#### What is being asked:
Copy out every line of the data where the word "License" is found.
#### Data shown ####
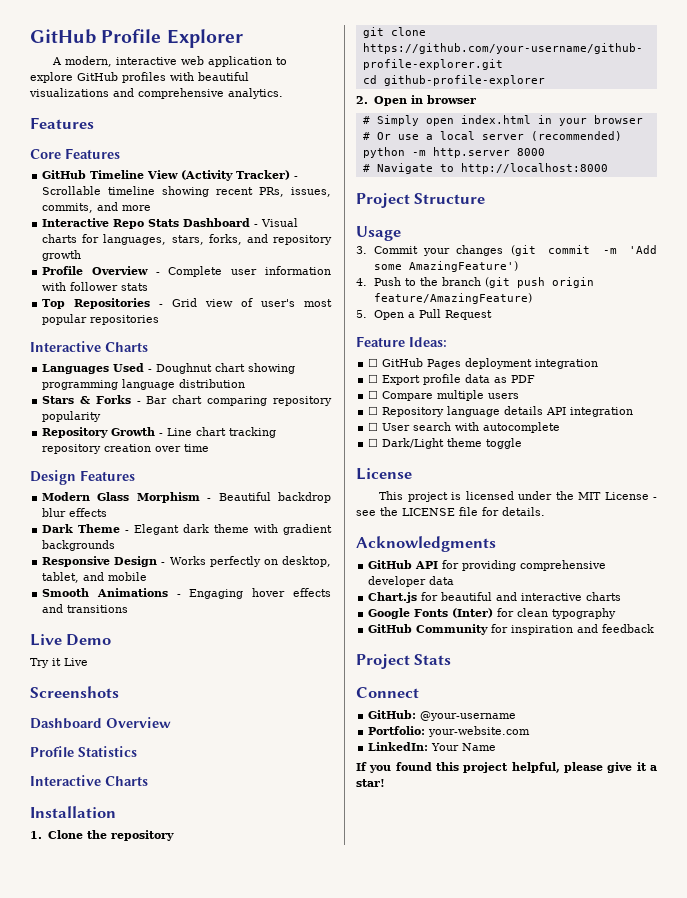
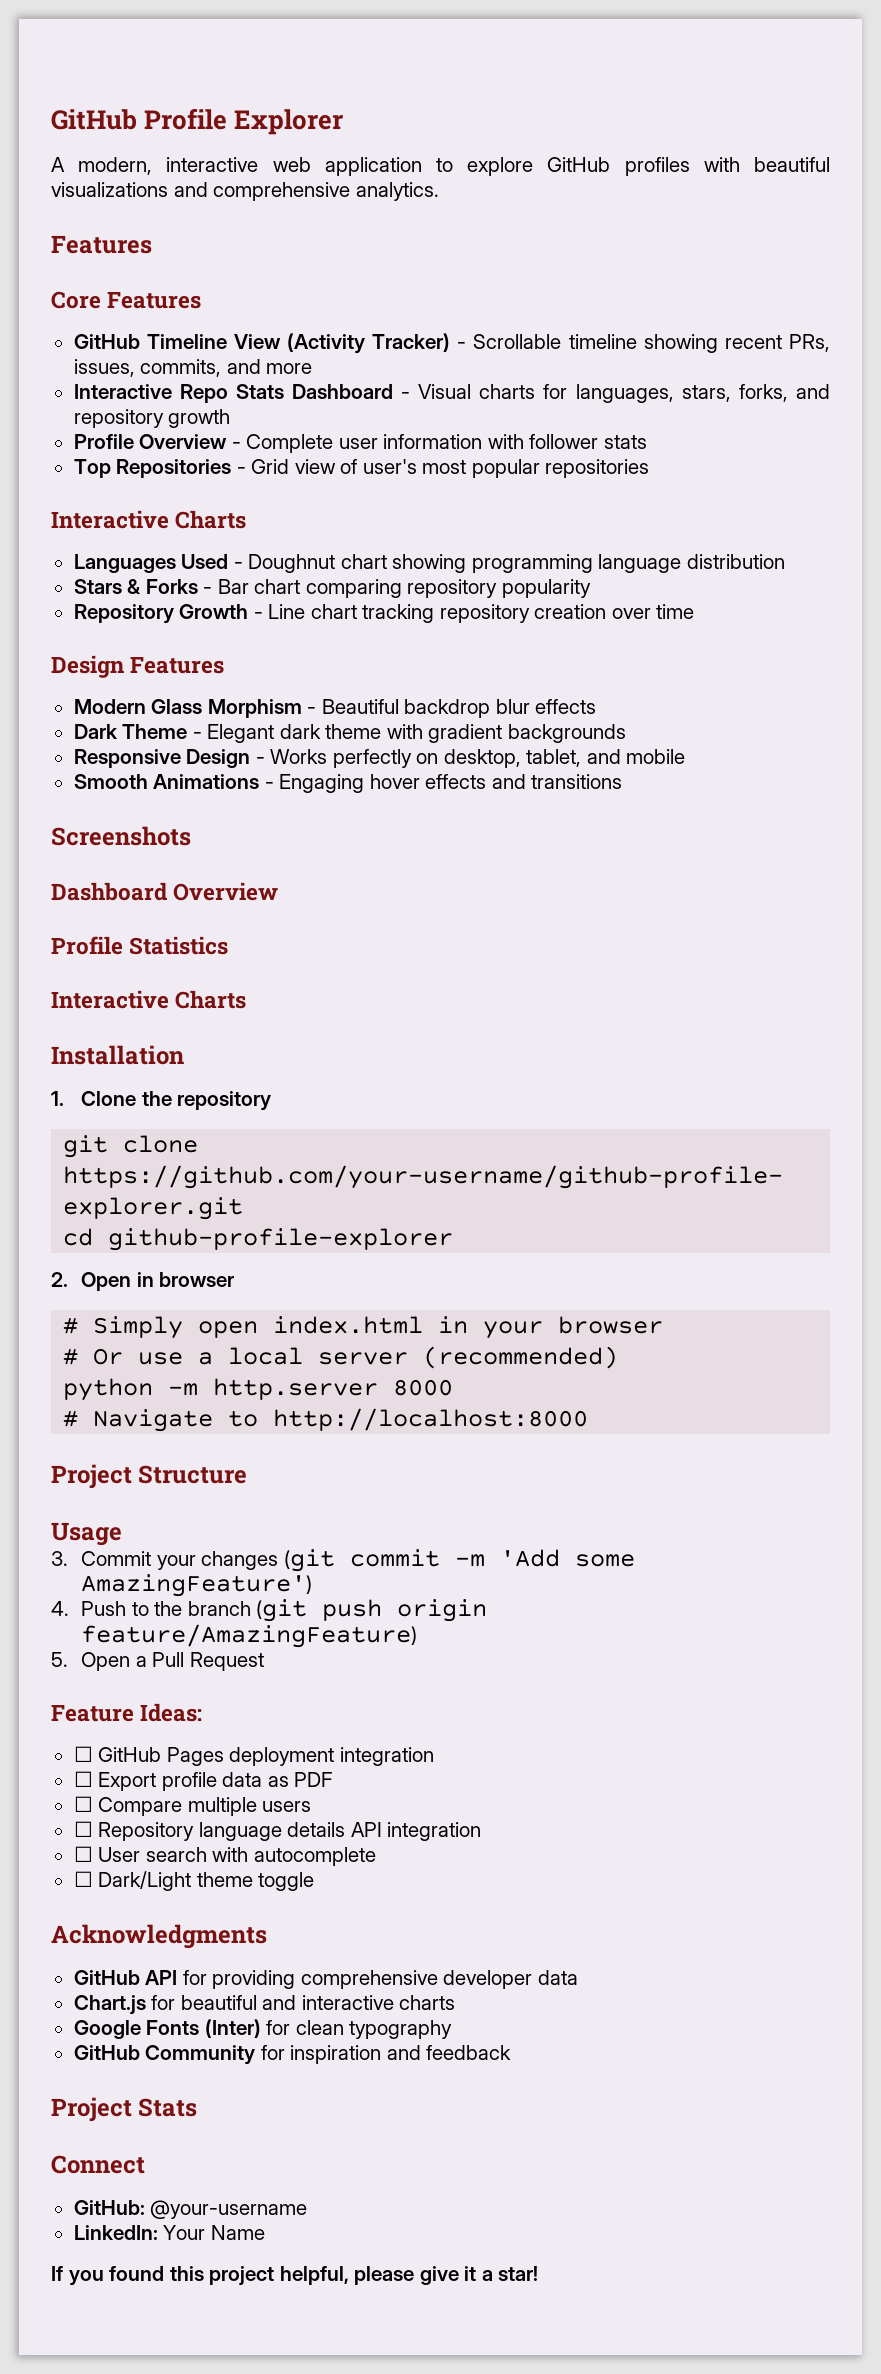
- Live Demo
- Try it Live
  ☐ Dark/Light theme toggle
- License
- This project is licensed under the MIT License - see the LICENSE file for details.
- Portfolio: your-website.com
####
#### Data shown ####
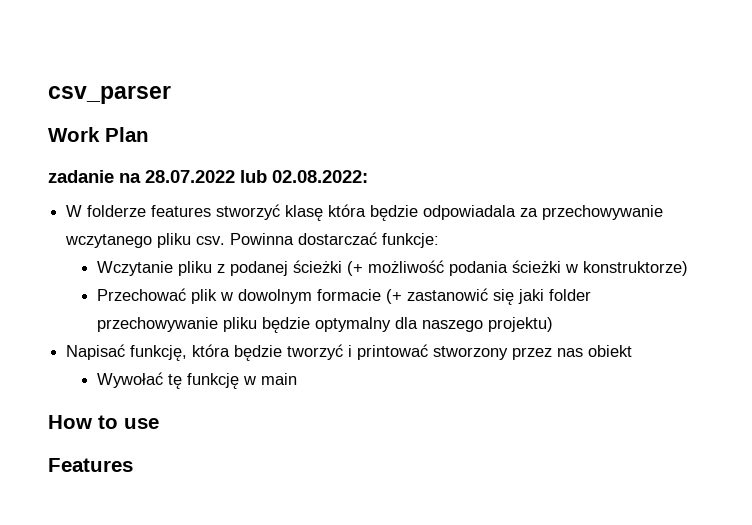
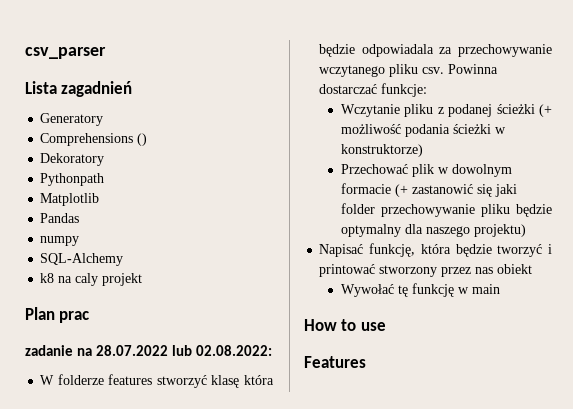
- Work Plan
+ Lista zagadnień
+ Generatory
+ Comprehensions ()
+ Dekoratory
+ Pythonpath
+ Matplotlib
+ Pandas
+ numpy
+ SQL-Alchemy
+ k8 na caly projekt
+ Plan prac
####
#### Reply to the exercise:
- License
- This project is licensed under the MIT License - see the LICENSE file for details.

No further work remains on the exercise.